#### What to produce:
Please copy exactly the lines that begin with the one containing "subtotal: 7808.10 -> 7594.60" and end with the last line of the entries.

(Data items)
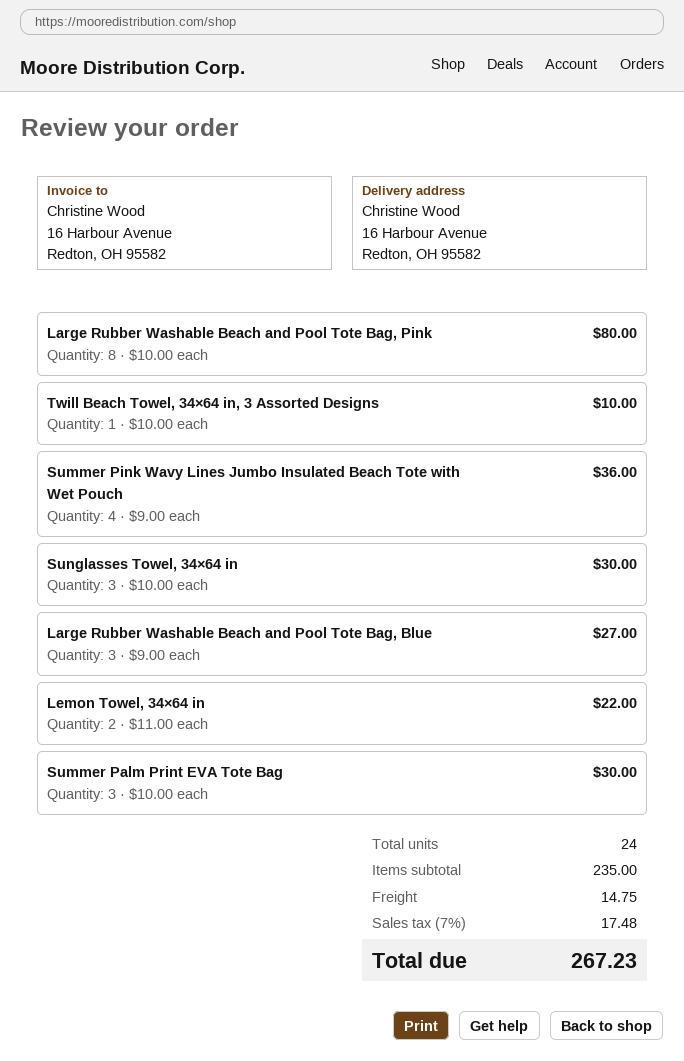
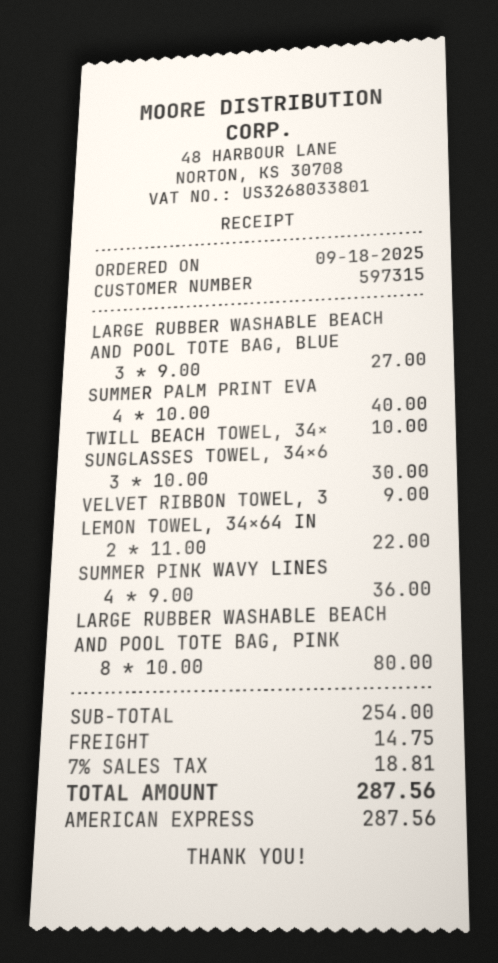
Summer Palm Print EVA Tote Bag: 3 x 10.00 = 30.00 -> 4 x 10.00 = 40.00
VELVET RIBBON TOWEL, 3: none -> 1 x 9.00 = 9.00
subtotal: 235.00 -> 254.00
tax: 7% = 17.48 -> 7% = 18.81
total: 267.23 -> 287.56

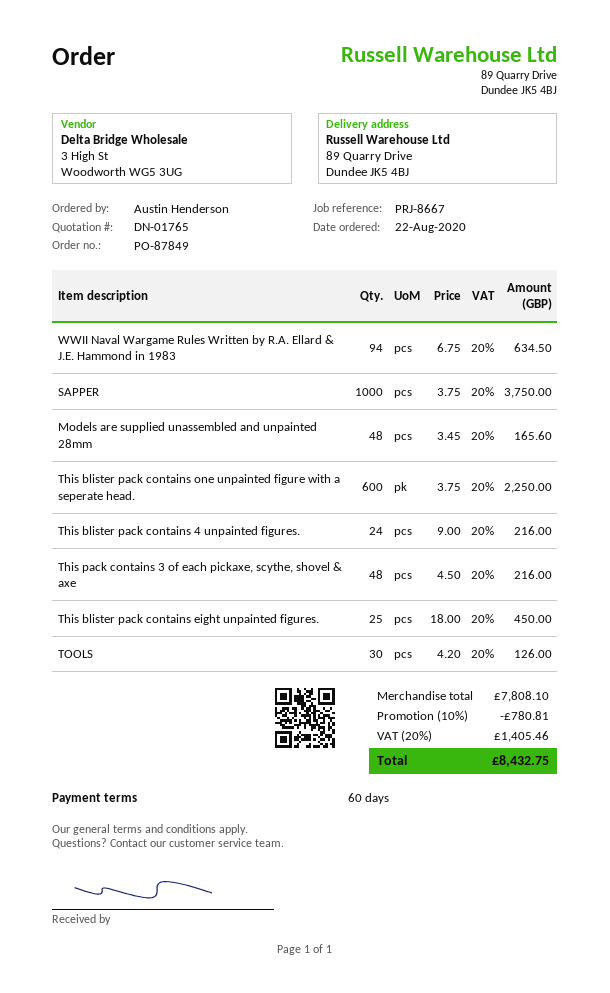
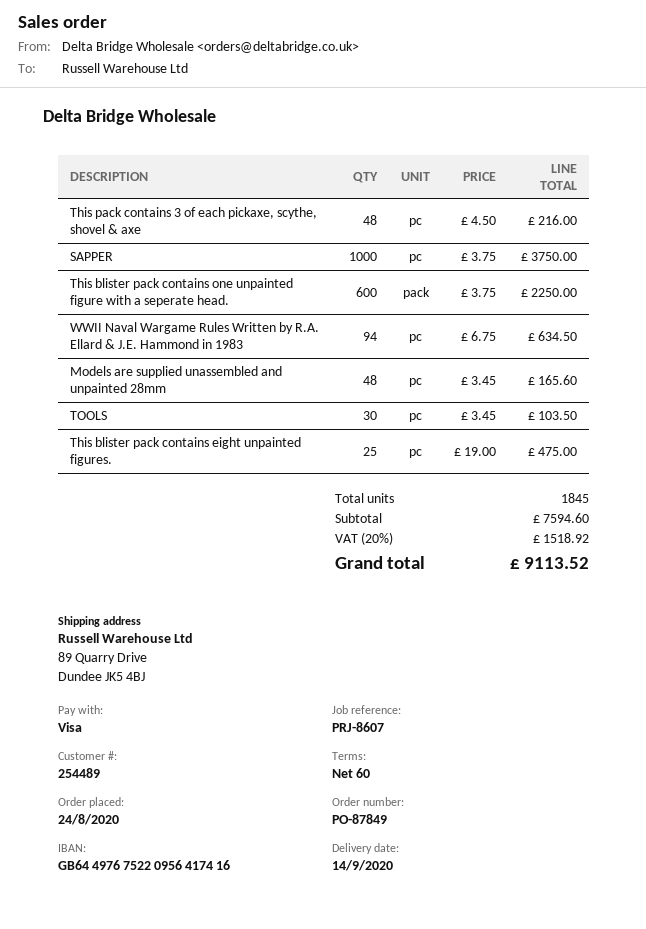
order date: 2020-08-22 -> 2020-08-24
reference: PRJ-8667 -> PRJ-8607
This blister pack contains 4 unpainted figures.: 24 x 9.00 = 216.00 -> none
This blister pack contains eight unpainted figures.: 25 x 18.00 = 450.00 -> 25 x 19.00 = 475.00
TOOLS: 30 x 4.20 = 126.00 -> 30 x 3.45 = 103.50
subtotal: 7808.10 -> 7594.60
discount: 10% = 780.81 -> none
tax: 20% = 1405.46 -> 20% = 1518.92
total: 8432.75 -> 9113.52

#### Your response:
subtotal: 7808.10 -> 7594.60
discount: 10% = 780.81 -> none
tax: 20% = 1405.46 -> 20% = 1518.92
total: 8432.75 -> 9113.52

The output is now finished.